Start of Records shown

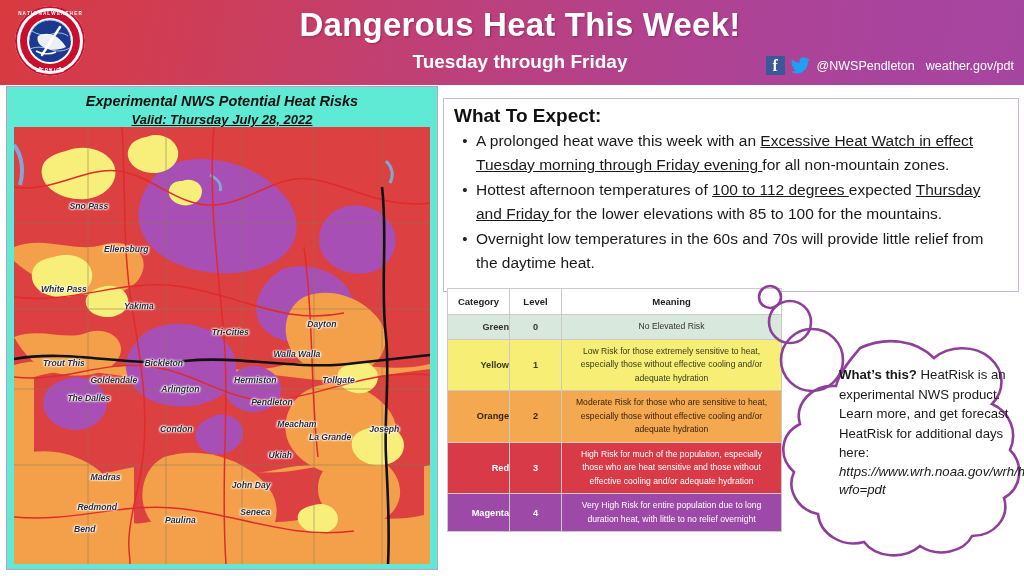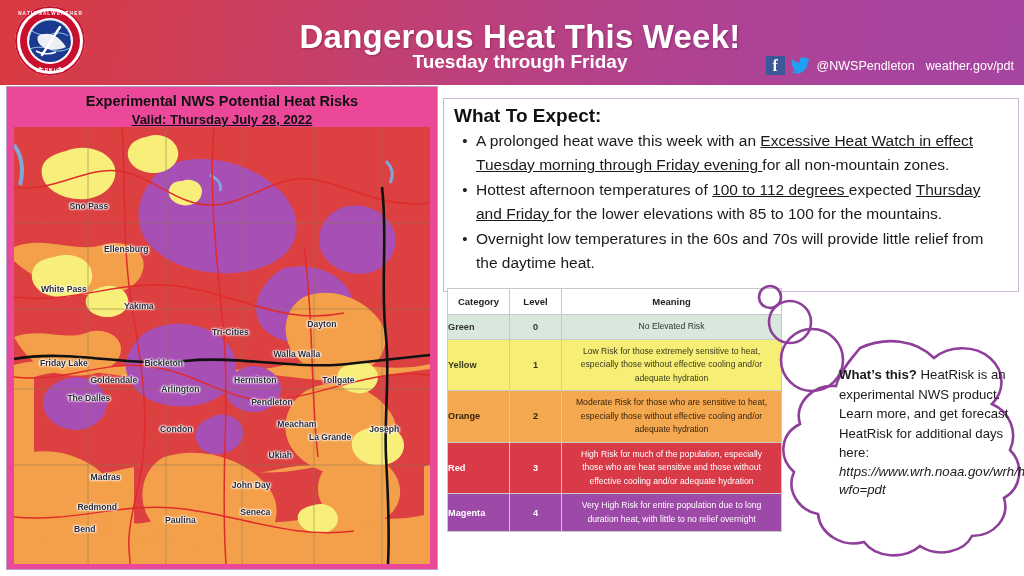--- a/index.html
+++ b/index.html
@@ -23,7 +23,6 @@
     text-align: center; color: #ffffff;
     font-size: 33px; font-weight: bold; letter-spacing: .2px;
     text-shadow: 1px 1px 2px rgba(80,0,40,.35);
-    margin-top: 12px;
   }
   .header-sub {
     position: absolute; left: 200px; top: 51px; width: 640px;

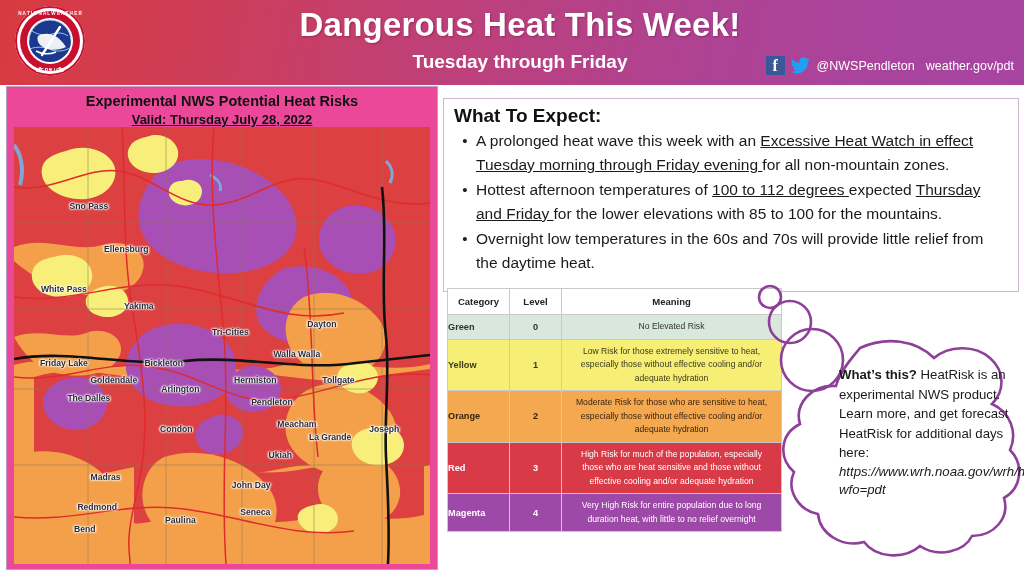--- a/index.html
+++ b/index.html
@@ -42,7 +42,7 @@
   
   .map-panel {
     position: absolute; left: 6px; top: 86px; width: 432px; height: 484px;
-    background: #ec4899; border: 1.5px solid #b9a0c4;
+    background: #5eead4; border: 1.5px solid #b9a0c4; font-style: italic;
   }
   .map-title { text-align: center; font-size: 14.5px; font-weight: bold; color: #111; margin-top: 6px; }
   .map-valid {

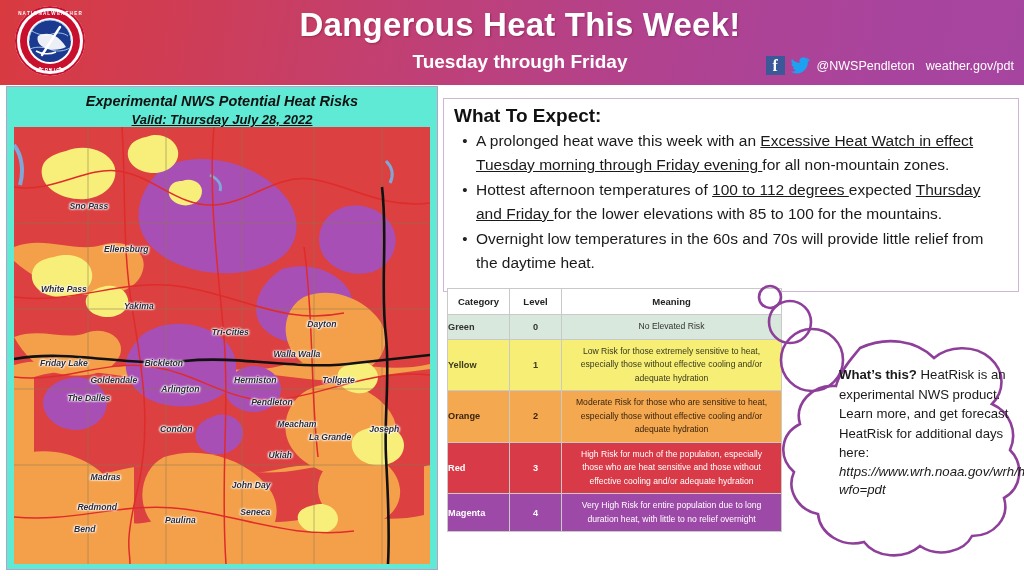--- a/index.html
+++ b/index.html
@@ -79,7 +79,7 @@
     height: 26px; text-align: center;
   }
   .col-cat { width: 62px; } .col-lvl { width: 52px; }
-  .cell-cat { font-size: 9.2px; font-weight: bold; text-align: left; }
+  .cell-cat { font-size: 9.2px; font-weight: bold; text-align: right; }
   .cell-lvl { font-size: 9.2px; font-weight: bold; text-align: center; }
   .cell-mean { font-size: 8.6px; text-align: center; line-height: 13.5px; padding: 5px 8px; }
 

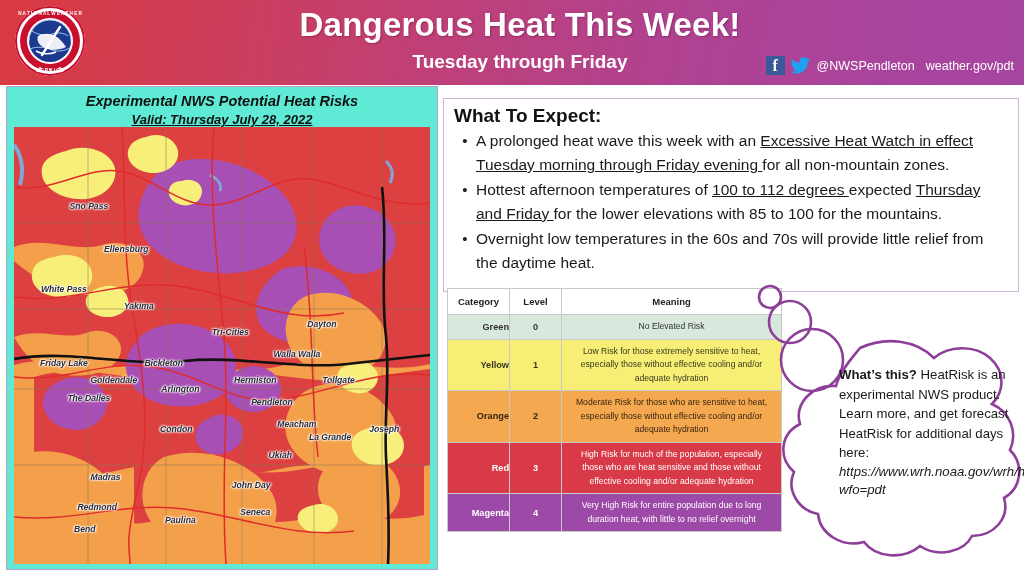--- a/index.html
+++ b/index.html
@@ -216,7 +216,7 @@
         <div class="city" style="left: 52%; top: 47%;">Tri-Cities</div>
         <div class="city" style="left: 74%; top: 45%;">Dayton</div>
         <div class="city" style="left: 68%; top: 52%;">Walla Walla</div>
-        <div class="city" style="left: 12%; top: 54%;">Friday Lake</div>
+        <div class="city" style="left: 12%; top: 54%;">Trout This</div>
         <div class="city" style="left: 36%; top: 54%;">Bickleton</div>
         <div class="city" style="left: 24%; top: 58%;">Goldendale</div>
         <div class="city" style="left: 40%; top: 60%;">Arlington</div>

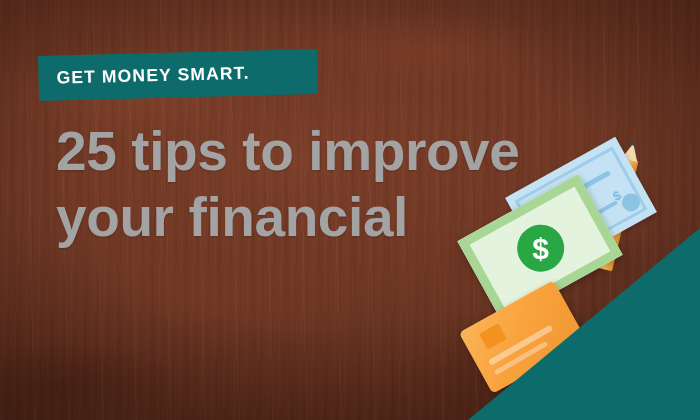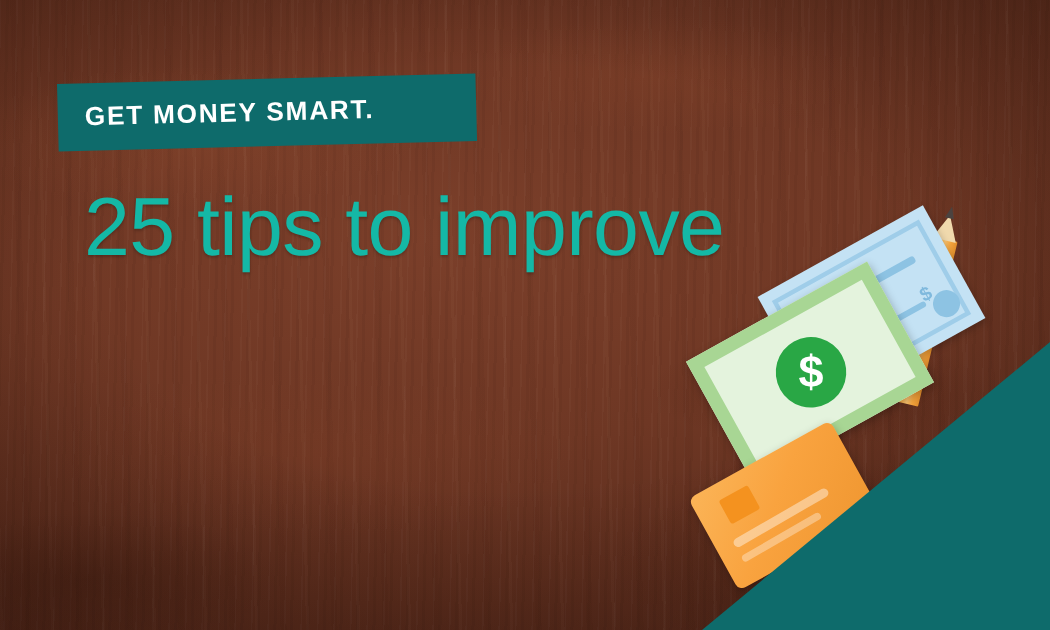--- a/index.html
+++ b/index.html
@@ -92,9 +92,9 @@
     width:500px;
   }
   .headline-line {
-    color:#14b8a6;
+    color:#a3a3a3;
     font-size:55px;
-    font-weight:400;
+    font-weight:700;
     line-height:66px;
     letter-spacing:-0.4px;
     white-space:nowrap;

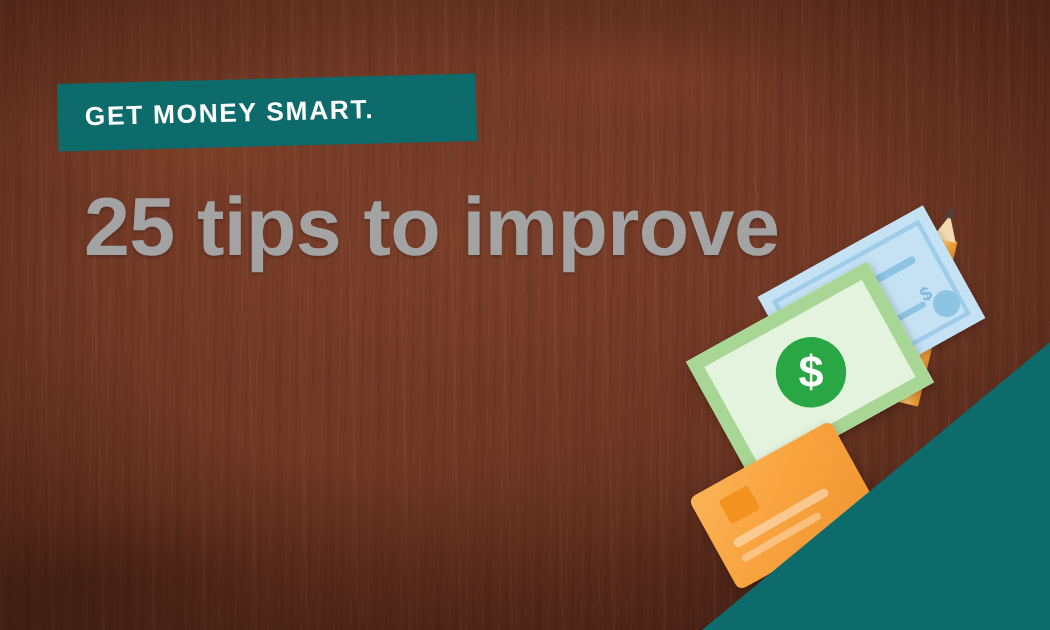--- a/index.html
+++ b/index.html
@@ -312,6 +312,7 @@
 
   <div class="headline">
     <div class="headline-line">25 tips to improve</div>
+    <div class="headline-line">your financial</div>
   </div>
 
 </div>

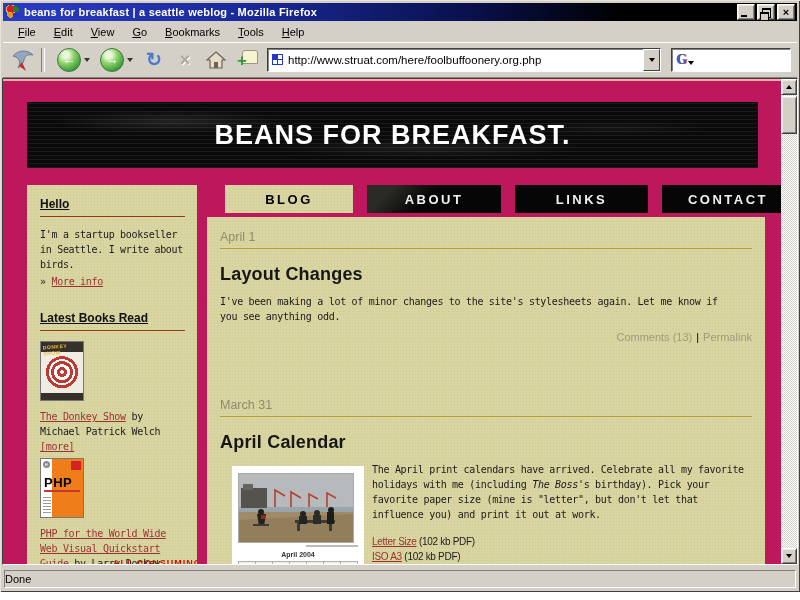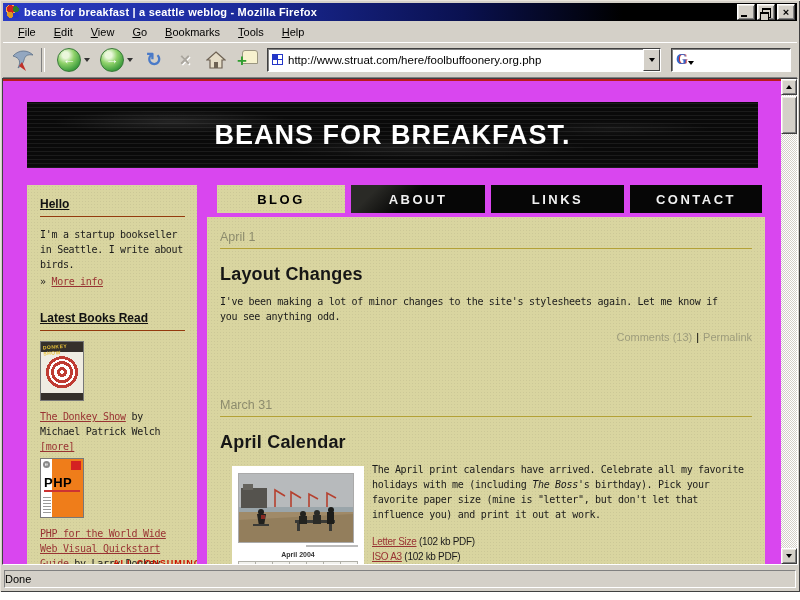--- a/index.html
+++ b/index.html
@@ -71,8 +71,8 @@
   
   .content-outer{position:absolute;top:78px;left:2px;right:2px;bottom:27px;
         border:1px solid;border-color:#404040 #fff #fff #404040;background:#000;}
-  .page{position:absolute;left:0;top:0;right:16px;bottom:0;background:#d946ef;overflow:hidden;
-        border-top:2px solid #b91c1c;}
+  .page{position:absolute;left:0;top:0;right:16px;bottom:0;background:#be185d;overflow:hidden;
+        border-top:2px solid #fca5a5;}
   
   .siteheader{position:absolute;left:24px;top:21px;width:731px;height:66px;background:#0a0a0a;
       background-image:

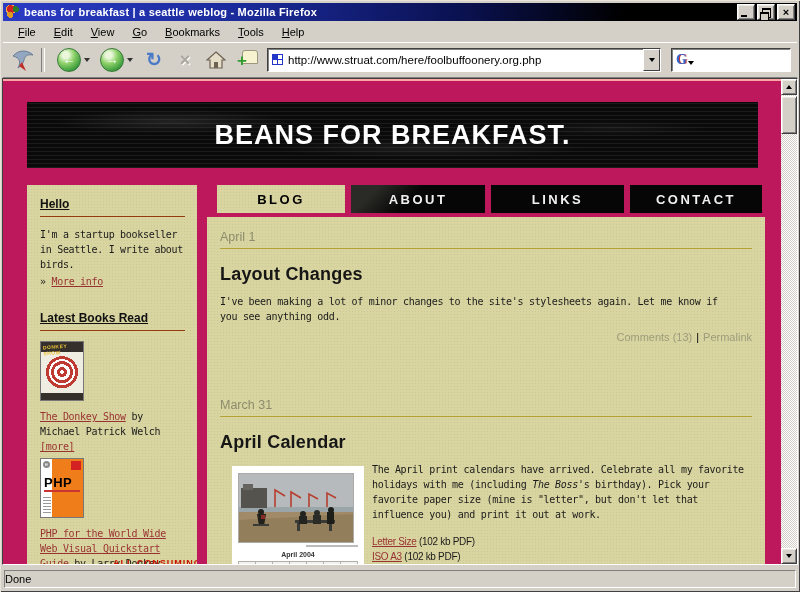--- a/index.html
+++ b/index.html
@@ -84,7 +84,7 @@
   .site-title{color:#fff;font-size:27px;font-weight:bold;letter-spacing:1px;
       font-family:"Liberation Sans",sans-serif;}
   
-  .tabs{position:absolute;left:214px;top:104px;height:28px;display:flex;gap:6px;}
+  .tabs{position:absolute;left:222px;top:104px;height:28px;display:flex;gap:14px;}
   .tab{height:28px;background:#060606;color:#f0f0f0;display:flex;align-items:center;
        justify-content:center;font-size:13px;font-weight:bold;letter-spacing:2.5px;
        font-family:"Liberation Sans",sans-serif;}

End of Records shown

- Work instructions
Which lines of the records above hold the word "headline"? Copy each of them.

- Written response
   .headline-line {
   <div class="headline">
     <div class="headline-line">25 tips to improve</div>
+    <div class="headline-line">your financial</div>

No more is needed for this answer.